Mr. Horowitz deplores the idea that “we are all prisoners of identity politics,” implying that race and ethnicity are trivial matters we must work to overcome. But if that is so, why does the home page of FrontPageMag carry a perpetual appeal for contributions to “David’s Defense of Israel Campaign”? Why Israel rather than, say, Kurdistan or Tibet or Euskadi or Chechnya? Because Mr. Horowitz is Jewish. His commitment to Israel is an expression of precisely the kind of particularist identity he would deny to me and to other racially-conscious whites. He passionately supports a self-consciously Jewish state but calls it “surrendering to the multicultural miasma” when I work to return to a self-consciously white America. He supports an explicitly ethnic identity for Israel but says American must not be allowed to have one.

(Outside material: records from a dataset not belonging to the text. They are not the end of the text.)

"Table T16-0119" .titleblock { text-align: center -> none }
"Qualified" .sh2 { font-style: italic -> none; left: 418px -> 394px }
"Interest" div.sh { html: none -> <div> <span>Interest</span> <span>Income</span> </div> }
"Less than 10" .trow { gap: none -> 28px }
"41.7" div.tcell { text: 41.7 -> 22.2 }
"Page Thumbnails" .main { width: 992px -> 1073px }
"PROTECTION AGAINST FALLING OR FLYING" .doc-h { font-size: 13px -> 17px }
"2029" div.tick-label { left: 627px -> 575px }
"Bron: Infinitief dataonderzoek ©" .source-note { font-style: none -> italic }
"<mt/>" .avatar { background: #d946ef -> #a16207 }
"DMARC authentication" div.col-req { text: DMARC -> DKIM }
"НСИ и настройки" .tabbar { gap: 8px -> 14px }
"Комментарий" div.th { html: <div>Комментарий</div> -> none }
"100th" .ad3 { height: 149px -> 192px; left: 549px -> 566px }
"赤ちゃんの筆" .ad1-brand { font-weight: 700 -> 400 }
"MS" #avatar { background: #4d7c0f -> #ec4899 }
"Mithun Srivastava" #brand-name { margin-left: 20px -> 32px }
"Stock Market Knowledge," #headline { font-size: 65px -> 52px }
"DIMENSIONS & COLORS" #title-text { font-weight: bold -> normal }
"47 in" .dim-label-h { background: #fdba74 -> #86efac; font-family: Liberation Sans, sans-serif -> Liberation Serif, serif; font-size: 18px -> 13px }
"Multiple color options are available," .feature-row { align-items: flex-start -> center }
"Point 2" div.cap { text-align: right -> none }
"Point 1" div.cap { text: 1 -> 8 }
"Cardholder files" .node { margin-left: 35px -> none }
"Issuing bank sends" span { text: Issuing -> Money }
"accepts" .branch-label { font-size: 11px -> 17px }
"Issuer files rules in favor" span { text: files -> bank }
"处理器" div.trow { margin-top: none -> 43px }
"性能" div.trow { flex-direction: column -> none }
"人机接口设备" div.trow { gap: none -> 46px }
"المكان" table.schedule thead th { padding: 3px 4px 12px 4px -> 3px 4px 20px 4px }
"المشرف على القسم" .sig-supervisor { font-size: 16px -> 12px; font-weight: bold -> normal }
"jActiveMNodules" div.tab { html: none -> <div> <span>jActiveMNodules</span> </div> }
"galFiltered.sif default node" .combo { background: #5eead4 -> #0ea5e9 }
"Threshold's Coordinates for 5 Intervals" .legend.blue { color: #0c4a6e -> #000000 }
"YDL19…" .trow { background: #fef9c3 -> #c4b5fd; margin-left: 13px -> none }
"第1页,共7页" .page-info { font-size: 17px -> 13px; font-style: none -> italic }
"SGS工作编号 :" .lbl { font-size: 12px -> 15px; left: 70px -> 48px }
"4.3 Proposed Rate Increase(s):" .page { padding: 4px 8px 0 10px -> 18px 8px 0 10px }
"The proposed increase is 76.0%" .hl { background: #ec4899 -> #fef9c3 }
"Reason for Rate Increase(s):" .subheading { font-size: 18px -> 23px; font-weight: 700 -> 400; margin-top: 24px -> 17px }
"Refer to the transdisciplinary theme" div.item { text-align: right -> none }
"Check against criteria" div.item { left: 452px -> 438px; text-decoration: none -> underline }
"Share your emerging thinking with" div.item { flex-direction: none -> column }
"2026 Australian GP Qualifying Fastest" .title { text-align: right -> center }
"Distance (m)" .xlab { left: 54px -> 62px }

Not long before he was assassinated, Yitzhak Rabin told U.S. News and World Report that as Prime Minister of Israel he had worked to achieve many things, but what he cared about most was that Israel remain at least 90 percent Jewish. He recognized that the character of Israel would change in fundamental-and to him unacceptable-ways if the non-Jewish population increased beyond a small minority. Equally obviously, the character of the United States is changing as non-whites arrive in large numbers.
Throughout most of its history, white Americans took the Rabin view: that their country had a distinctly racial and ethnic core that was to be preserved at all costs. When Mr. Horowitz writes about the “good old American ideal,” that is what he should have in mind, not a historically inaccurate view that drapes a radical new course with trappings of false tradition.
Horowitz was a foundational figure in neoconservatism, but not as a defender of Western Civilization as some of his supporters like Turning Point founder Charlie Kirk have made him out to be. At the end of the day, Horowitz was an opportunist who shifted political stripes to serve Jewish and Israeli interests.
The way conservatives now praise him is unsettling, but it reveals a harsh truth: their movement owes its current form to him and his cadre of ex-Trotskyist Jews, who effectively turned American conservatism into a vehicle for Zionism. Horowitz’s lifework reveals that any nationalist movement lacking strong gatekeeping against Jewish influence is vulnerable to being co-opted and redirected to serve the interests of world Jewry much to the detriment of White interests.